> **INFORMATION PROVIDED**:
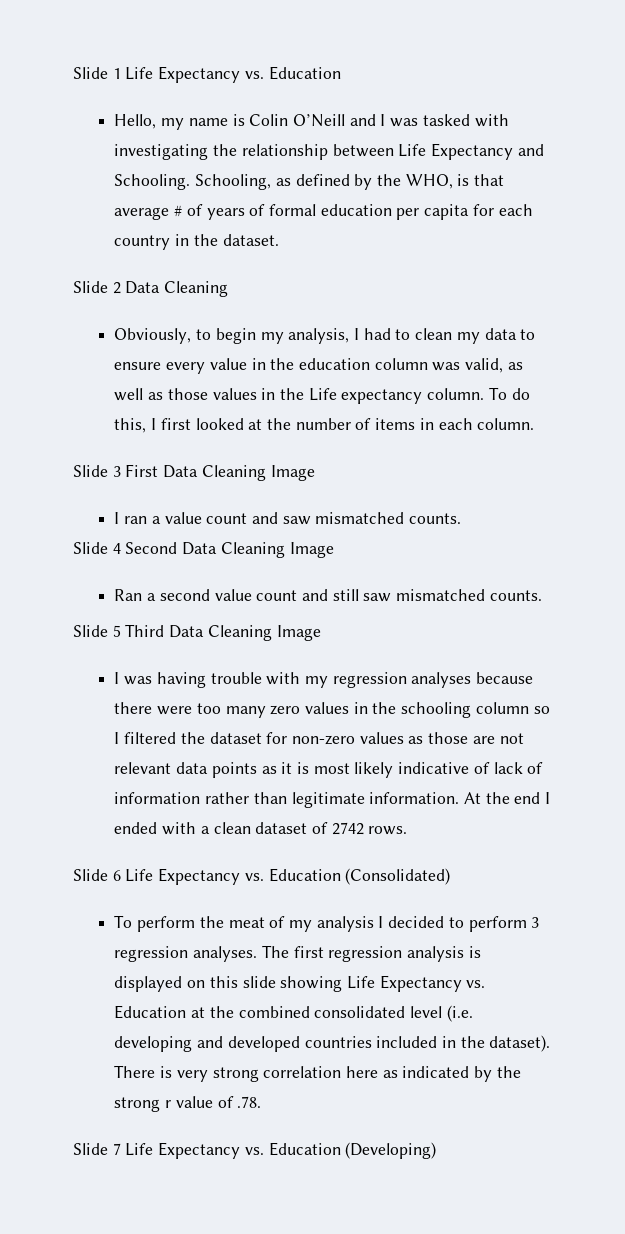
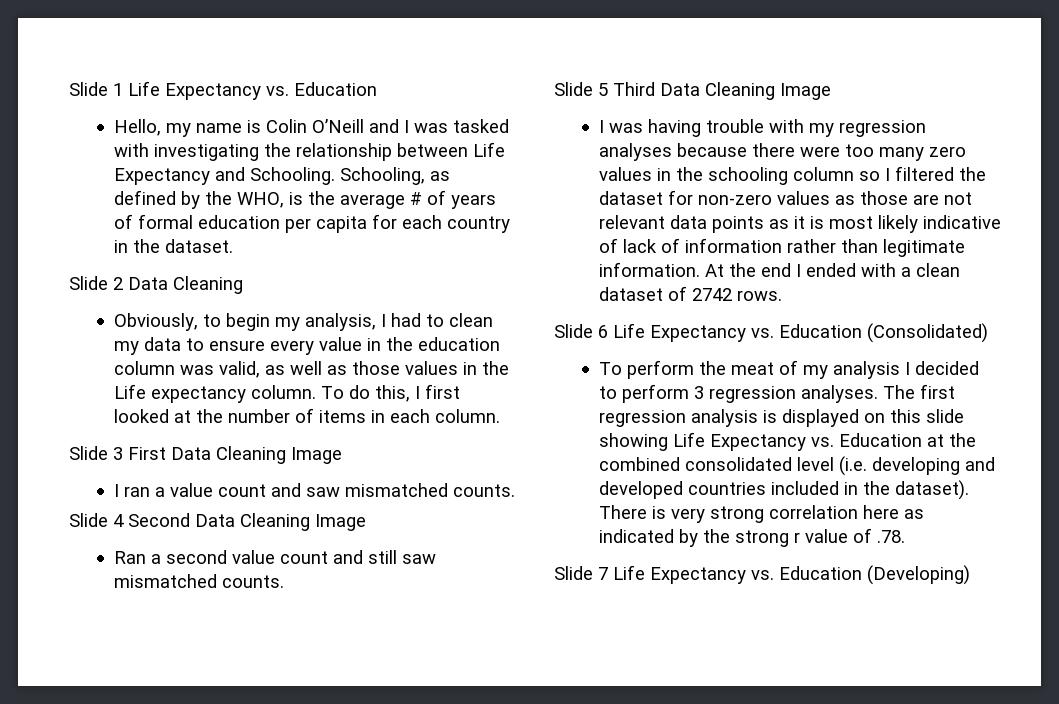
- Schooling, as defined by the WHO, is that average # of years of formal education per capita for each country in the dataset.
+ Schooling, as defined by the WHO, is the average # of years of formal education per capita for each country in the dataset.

...

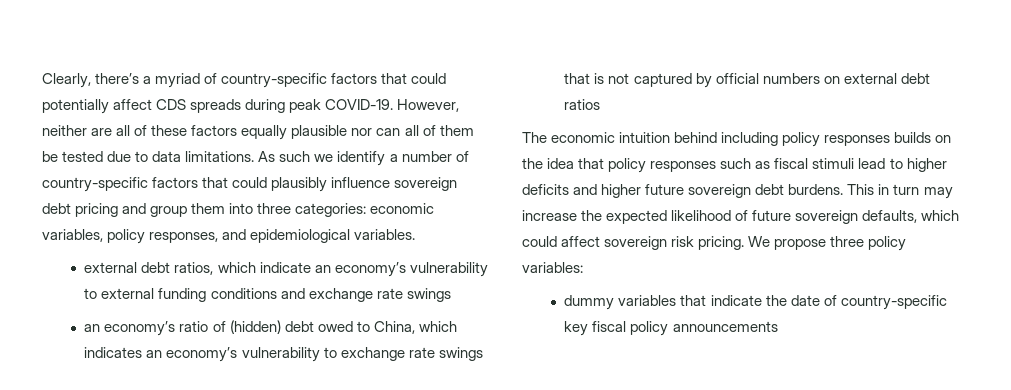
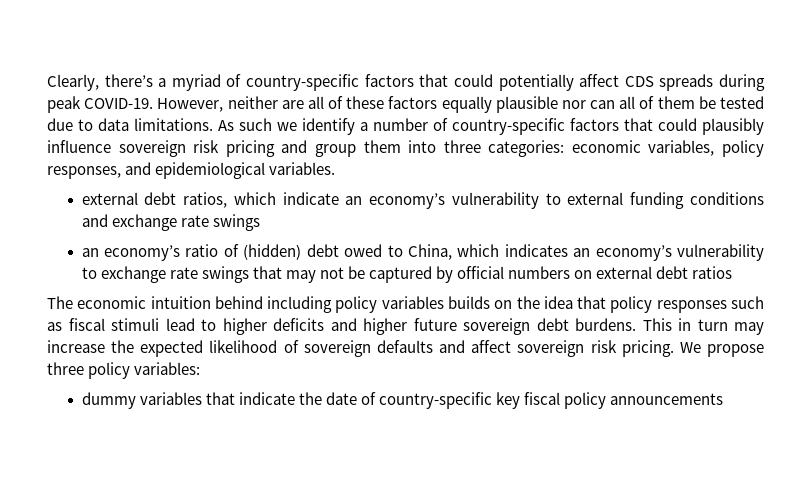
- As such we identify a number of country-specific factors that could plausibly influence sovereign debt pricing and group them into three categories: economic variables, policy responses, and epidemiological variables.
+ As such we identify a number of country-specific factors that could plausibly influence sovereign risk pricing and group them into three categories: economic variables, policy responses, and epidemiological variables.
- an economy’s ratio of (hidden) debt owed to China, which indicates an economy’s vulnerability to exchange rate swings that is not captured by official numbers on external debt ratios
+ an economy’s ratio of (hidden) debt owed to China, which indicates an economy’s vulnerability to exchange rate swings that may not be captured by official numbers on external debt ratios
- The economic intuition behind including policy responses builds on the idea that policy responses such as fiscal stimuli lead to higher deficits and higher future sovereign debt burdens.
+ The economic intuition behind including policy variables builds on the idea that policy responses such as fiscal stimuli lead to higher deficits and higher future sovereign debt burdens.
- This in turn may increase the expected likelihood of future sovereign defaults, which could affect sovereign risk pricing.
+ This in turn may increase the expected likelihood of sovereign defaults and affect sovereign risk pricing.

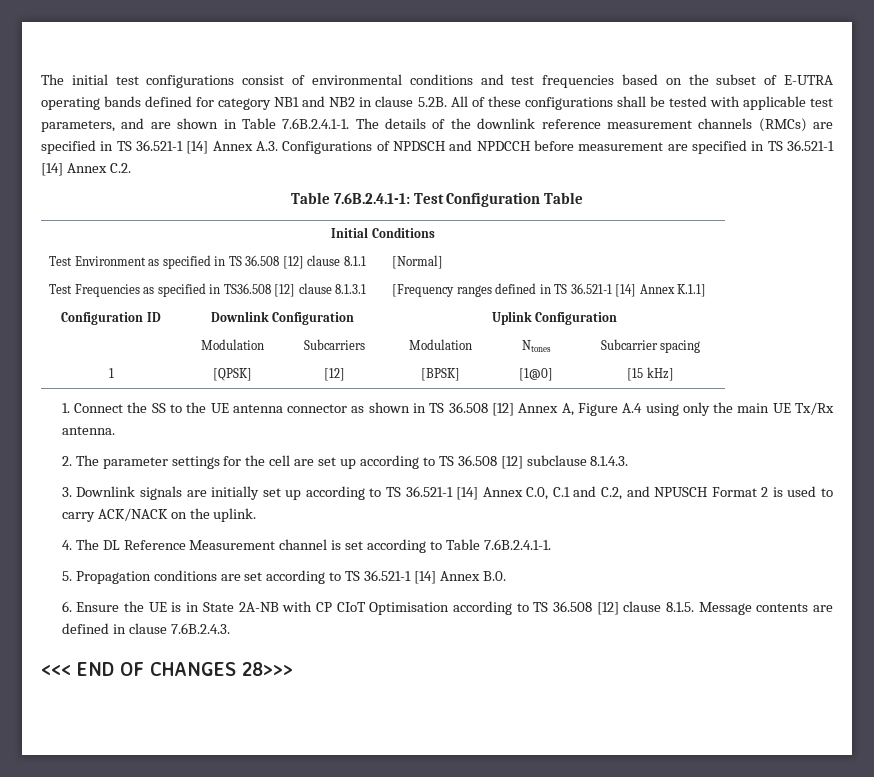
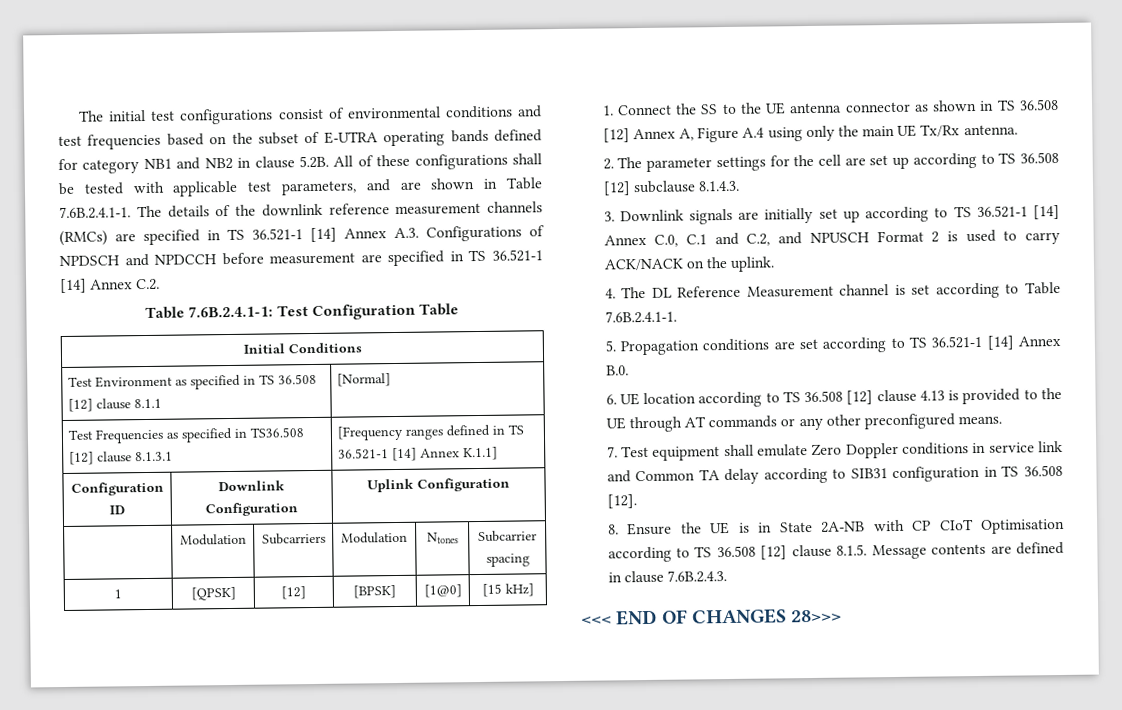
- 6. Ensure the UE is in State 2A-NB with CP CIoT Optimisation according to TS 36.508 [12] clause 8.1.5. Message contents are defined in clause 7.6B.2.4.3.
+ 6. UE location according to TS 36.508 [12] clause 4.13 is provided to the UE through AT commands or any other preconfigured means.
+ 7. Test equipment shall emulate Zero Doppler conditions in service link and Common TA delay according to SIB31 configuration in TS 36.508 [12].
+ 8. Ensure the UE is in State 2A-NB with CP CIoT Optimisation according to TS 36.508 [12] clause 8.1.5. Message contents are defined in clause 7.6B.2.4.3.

--

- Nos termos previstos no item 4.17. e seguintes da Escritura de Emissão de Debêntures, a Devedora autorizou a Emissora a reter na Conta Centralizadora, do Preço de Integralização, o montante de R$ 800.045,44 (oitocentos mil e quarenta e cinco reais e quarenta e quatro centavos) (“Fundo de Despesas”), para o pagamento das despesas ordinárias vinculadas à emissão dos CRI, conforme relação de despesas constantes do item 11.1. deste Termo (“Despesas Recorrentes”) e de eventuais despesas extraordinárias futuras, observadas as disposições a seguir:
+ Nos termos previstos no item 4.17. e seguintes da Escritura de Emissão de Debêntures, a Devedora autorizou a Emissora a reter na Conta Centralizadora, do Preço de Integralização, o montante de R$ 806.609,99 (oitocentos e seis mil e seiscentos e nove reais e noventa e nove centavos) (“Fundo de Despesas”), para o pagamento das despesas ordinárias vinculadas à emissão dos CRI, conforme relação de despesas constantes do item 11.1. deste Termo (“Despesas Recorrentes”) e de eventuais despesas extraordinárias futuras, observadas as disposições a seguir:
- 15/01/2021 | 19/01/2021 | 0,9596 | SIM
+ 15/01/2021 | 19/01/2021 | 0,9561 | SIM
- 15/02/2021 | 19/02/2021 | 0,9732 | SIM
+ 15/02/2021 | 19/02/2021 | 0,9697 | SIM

> **WORK ORDER**:
Look back at the data above. Transcribe exactly the lines starting at the line that contains "TS 36.508 [12]." and ending at the line that contains "8. Ensure the".

> **RESPONSE BELOW**:
+ 7. Test equipment shall emulate Zero Doppler conditions in service link and Common TA delay according to SIB31 configuration in TS 36.508 [12].
+ 8. Ensure the UE is in State 2A-NB with CP CIoT Optimisation according to TS 36.508 [12] clause 8.1.5. Message contents are defined in clause 7.6B.2.4.3.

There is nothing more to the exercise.